GIVEN RECORDS -

-=-=-=-=-

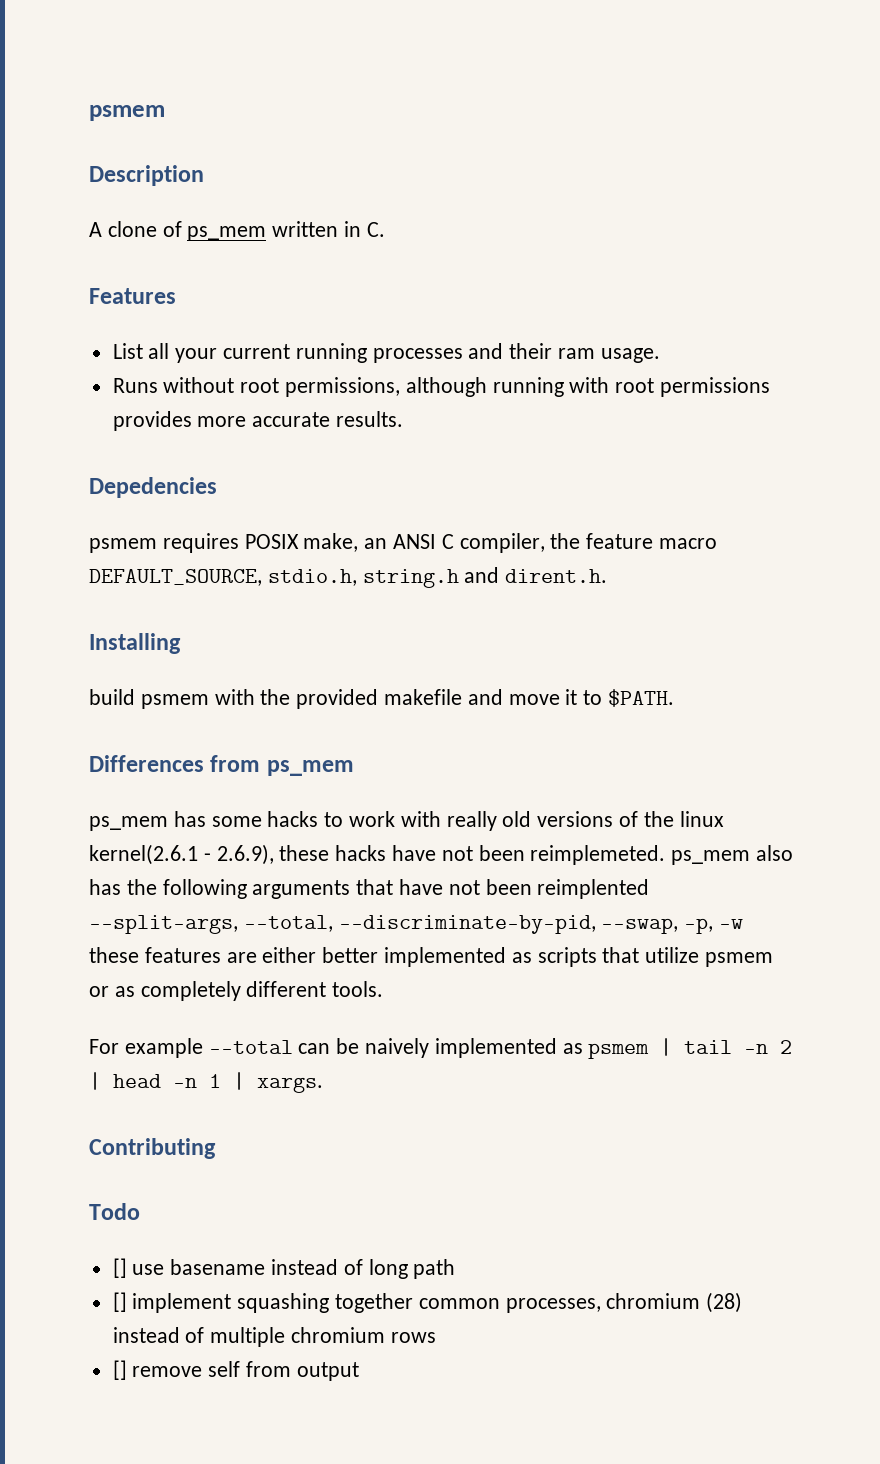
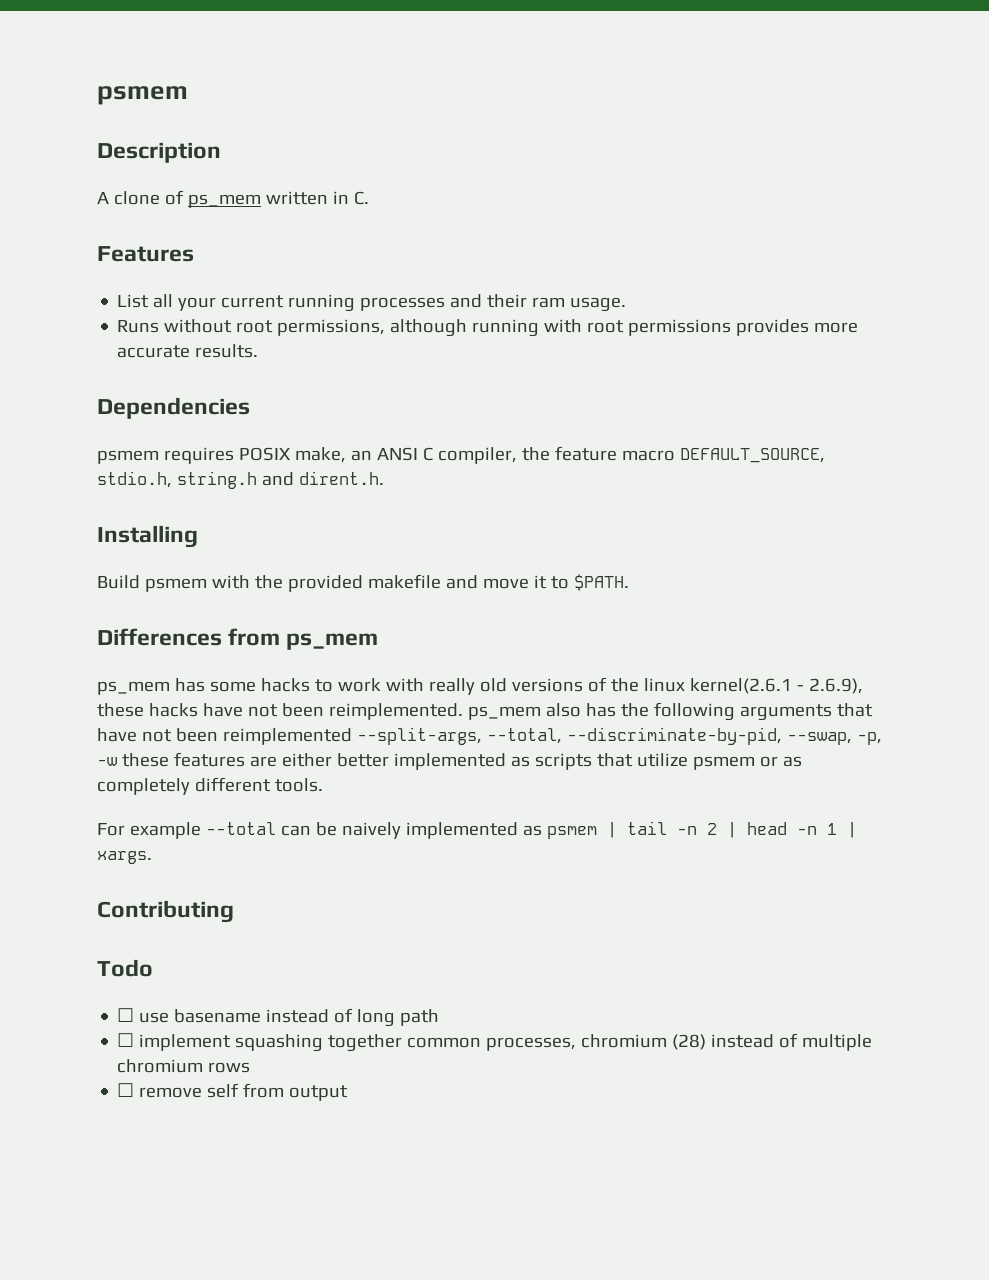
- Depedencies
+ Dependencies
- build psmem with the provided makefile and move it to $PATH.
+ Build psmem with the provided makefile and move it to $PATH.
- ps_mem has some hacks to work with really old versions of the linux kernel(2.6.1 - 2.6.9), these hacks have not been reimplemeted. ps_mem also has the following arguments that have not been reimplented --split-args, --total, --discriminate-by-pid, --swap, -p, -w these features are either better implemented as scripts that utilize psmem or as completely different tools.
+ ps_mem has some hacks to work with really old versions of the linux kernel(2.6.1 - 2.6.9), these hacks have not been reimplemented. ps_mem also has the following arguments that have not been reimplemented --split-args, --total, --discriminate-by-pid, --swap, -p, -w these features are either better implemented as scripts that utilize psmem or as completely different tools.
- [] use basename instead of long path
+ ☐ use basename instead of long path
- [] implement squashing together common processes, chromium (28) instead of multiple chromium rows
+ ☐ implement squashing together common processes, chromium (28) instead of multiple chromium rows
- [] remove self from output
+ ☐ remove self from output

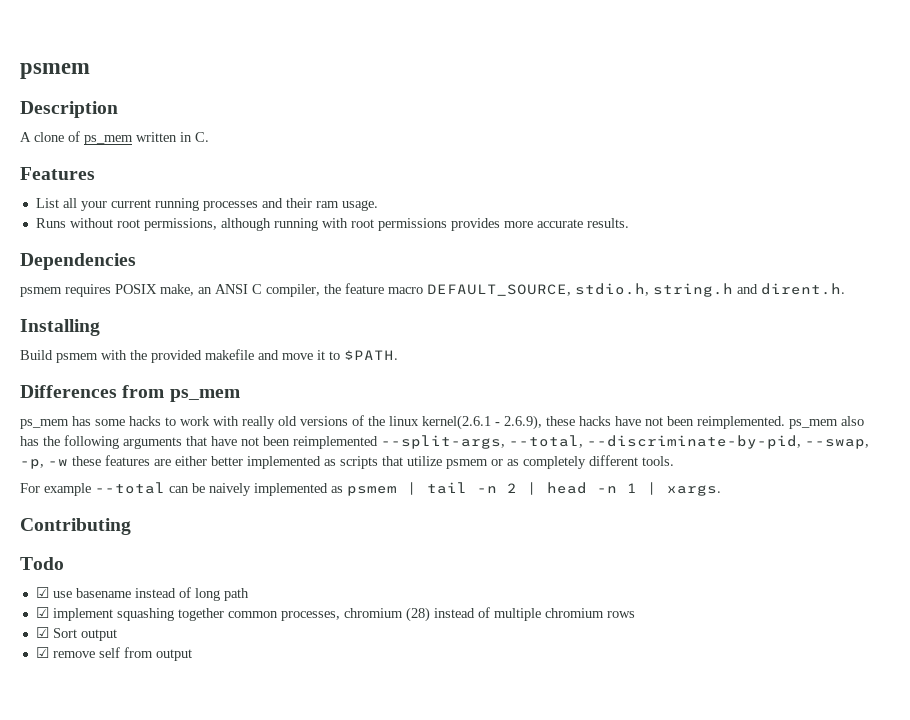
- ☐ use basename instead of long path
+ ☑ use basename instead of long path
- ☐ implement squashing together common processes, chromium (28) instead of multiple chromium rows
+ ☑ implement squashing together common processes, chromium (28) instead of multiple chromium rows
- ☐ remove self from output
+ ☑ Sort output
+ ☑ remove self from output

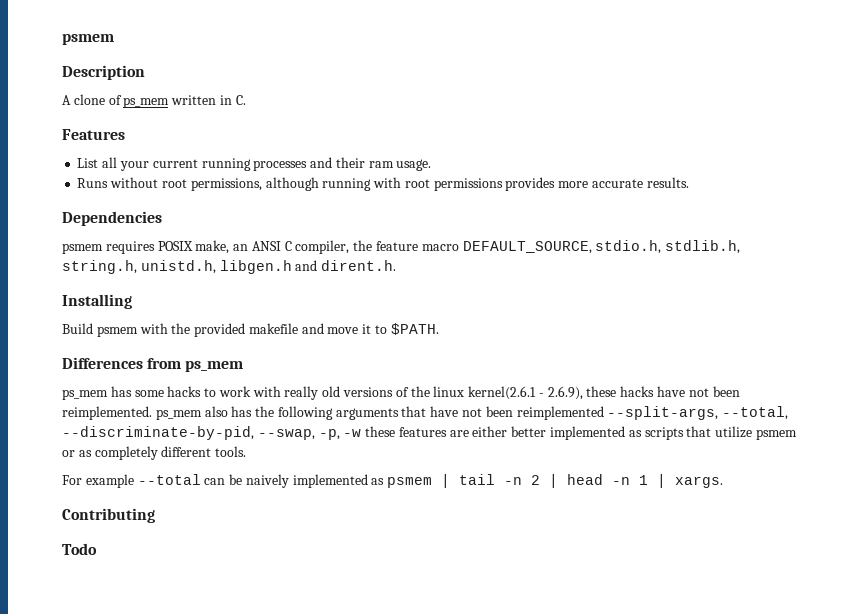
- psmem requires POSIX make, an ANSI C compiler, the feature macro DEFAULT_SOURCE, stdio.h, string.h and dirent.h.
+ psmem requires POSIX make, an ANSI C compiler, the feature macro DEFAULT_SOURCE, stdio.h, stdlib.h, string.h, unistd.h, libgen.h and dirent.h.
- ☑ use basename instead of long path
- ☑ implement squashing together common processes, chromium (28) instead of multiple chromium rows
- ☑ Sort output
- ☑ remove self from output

-=-=-=-=-

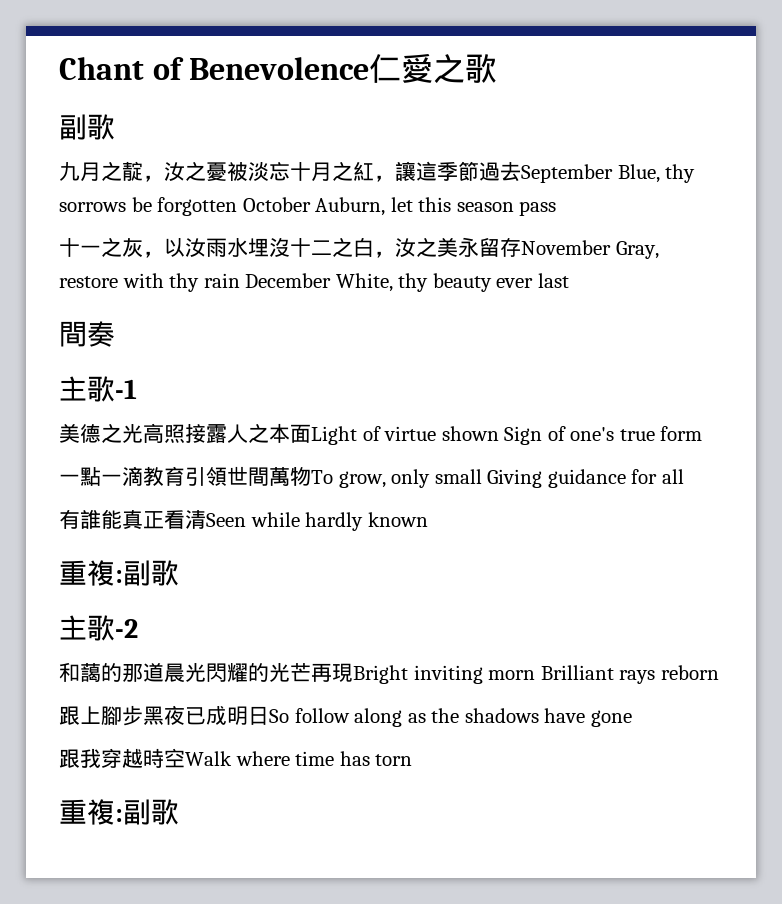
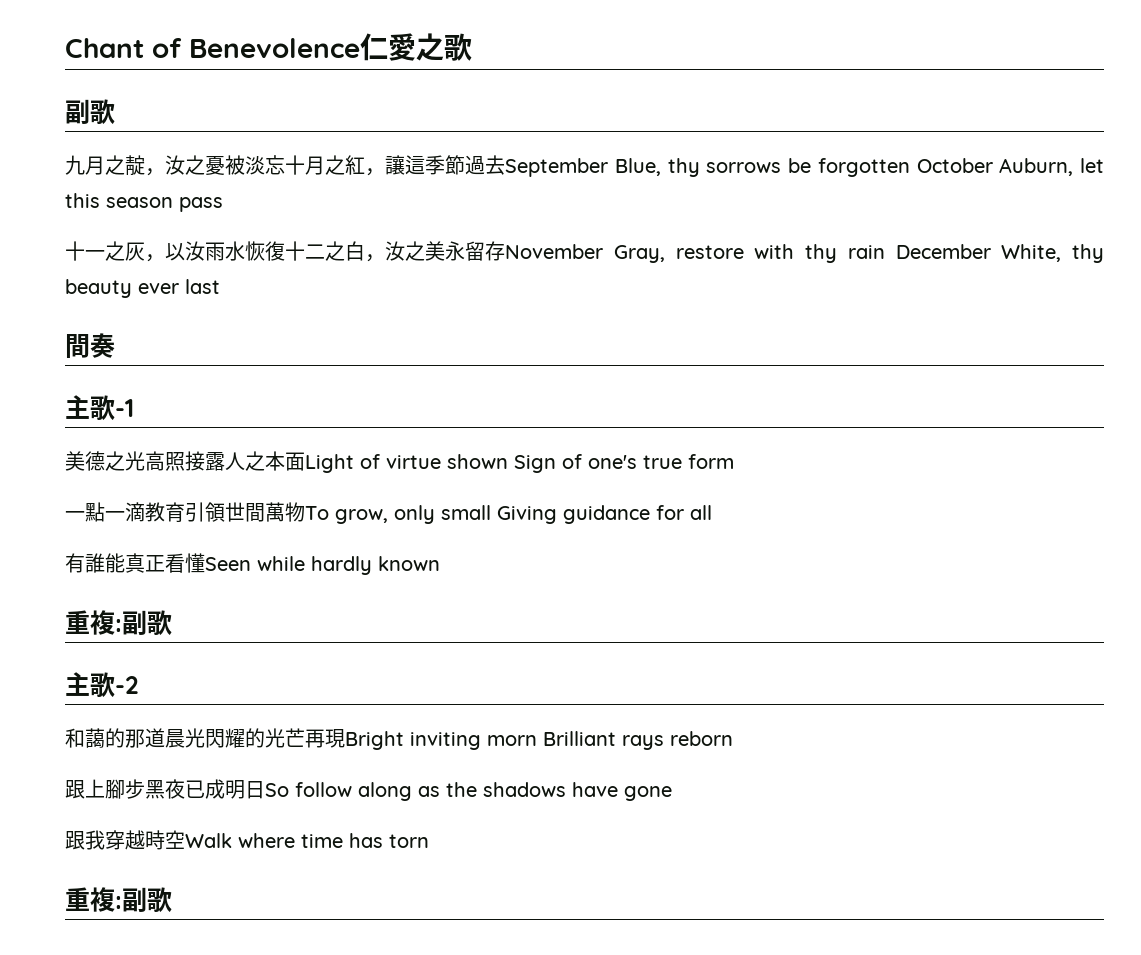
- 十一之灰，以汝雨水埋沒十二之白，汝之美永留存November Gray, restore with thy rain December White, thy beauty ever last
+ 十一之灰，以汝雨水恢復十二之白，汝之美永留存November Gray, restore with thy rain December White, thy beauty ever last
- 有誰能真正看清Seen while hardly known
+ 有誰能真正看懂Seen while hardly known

-=-=-=-=-

TASK DIRECTIONS -
Your task is to copy each line of the data above that holds "十一之灰".

COMPLETED EXERCISE -
- 十一之灰，以汝雨水埋沒十二之白，汝之美永留存November Gray, restore with thy rain December White, thy beauty ever last
+ 十一之灰，以汝雨水恢復十二之白，汝之美永留存November Gray, restore with thy rain December White, thy beauty ever last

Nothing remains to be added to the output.